FN par-ci, FN par-là, FN partout, en une belle prophétie autoréalisatrice. On se prend à rêver qu’une enquête sociologique aussi systématique, rigoureuse et éclairante que celles publiées sur l’électorat du FN soit un jour menée sur ces plus de 20 millions d’électeurs en rupture de ban, fantomatiques ou abstinents, qu’une analyse caricaturale réduit sottement aux sociotypes du pêcheur du dimanche, du farceur, de l’individualiste forcené, de l’anarchiste, du je-m’en-foutiste ou du « sans d’opinion », à cette figure déficiente du citoyen au choix ou tout ensemble indifférent, irresponsable, inconséquent. De quel côté sont l’irresponsabilité, l’indifférence et l’inconséquence, quand les principaux partis, FN inclus, moins agitateurs d’idées que d’émotions primaires, passent leur temps à s’entre-piller et en sont réduits, pour survivre, à amalgamer tout et n’importe quoi, votes « pour » et votes « contre » ? De quel côté sont l’irresponsabilité, l’indifférence et l’inconséquence, quand il apparaît de plus en plus que nous devons aux deux grands partis dits républicains l’effet de loupe sur le FN, parti toujours largement minoritaire, devenu le dernier réservoir à idées courtes des démagogues aux abois ?
Et si c’était parmi les abstentionnistes, les votants blancs ou nuls que se trouvaient les vrais démocrates ? Un vrai démocrate, sans hurler bêtement « élection, piège à cons », se méfie d’un mode de désignation des représentants qui rappelle l’Ancien Régime et en perpétue les tares. Un vrai démocrate se méfie de la politique partisane, celle des leaders d’opinions soufflées qui dispensent de penser. Un vrai démocrate se rappelle que la démocratie est née parce que le parti aristocratique s’est auto-dissous et croit possible de la faire vivre sans adhérer à quelque parti que ce soit ; il se rappelle aussi que la démocratisation de la rhétorique, à Athènes, a permis à chacun de défendre en public une opinion personnelle, de soumettre à la collectivité un projet élaboré et de peser en son âme et conscience son approbation ou son refus du projet d’autrui. Un vrai démocrate, enfin, refuse l’embrigadement idéologique, exerçant par là le premier de ses droits, la liberté, ce qui ne l’empêche nullement d’être solidaire et soucieux d’égalité. Simplement, il le sera en son nom propre et à sa mode, dans le respect des lois qu’il a comprises et approuvées.
Cherchez bien, Messieurs les commentateurs.

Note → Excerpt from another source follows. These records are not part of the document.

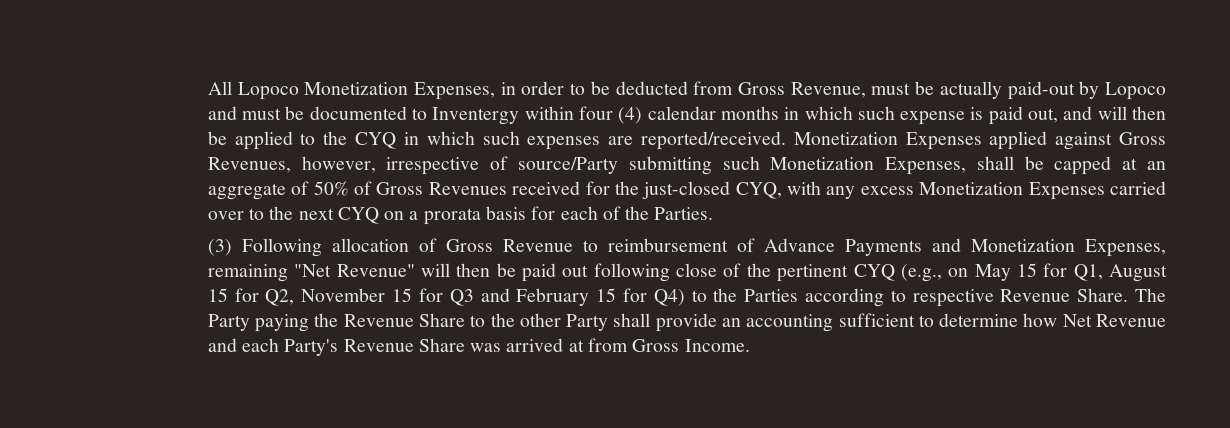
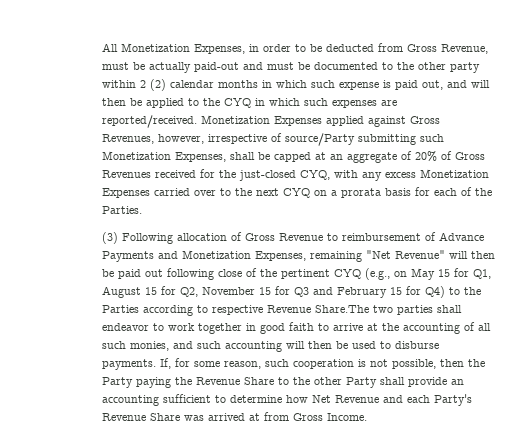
- All Lopoco Monetization Expenses, in order to be deducted from Gross Revenue, must be actually paid-out by Lopoco and must be documented to Inventergy within four (4) calendar months in which such expense is paid out, and will then be applied to the CYQ in which such expenses are reported/received.
+ All Monetization Expenses, in order to be deducted from Gross Revenue, must be actually paid-out and must be documented to the other party within 2 (2) calendar months in which such expense is paid out, and will then be applied to the CYQ in which such expenses are reported/received.
- Monetization Expenses applied against Gross Revenues, however, irrespective of source/Party submitting such Monetization Expenses, shall be capped at an aggregate of 50% of Gross Revenues received for the just-closed CYQ, with any excess Monetization Expenses carried over to the next CYQ on a prorata basis for each of the Parties.
+ Monetization Expenses applied against Gross Revenues, however, irrespective of source/Party submitting such Monetization Expenses, shall be capped at an aggregate of 20% of Gross Revenues received for the just-closed CYQ, with any excess Monetization Expenses carried over to the next CYQ on a prorata basis for each of the Parties.
- (3) Following allocation of Gross Revenue to reimbursement of Advance Payments and Monetization Expenses, remaining "Net Revenue" will then be paid out following close of the pertinent CYQ (e.g., on May 15 for Q1, August 15 for Q2, November 15 for Q3 and February 15 for Q4) to the Parties according to respective Revenue Share. The Party paying the Revenue Share to the other Party shall provide an accounting sufficient to determine how Net Revenue and each Party's Revenue Share was arrived at from Gross Income.
+ (3) Following allocation of Gross Revenue to reimbursement of Advance Payments and Monetization Expenses, remaining "Net Revenue" will then be paid out following close of the pertinent CYQ (e.g., on May 15 for Q1, August 15 for Q2, November 15 for Q3 and February 15 for Q4) to the Parties according to respective Revenue Share.The two parties shall endeavor to work together in good faith to arrive at the accounting of all such monies, and such accounting will then be used to disburse payments. If, for some reason, such cooperation is not possible, then the Party paying the Revenue Share to the other Party shall provide an accounting sufficient to determine how Net Revenue and each Party's Revenue Share was arrived at from Gross Income.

Il se peut que le salut de la République vienne du maquis de l’abstention et du vote blanc ou nul, seul vote digne d’être qualifié de protestataire. Il se peut ; rien n’est certain. En revanche, s’agissant de la montée en puissance de l’extrême-droite, il faut bien avoir à l’esprit que les mêmes causes produisent les mêmes effets. On ne peut jouer longtemps avec elle sans finir soi-même par en être le jouet, et alors là, la démocratie n’y survit pas.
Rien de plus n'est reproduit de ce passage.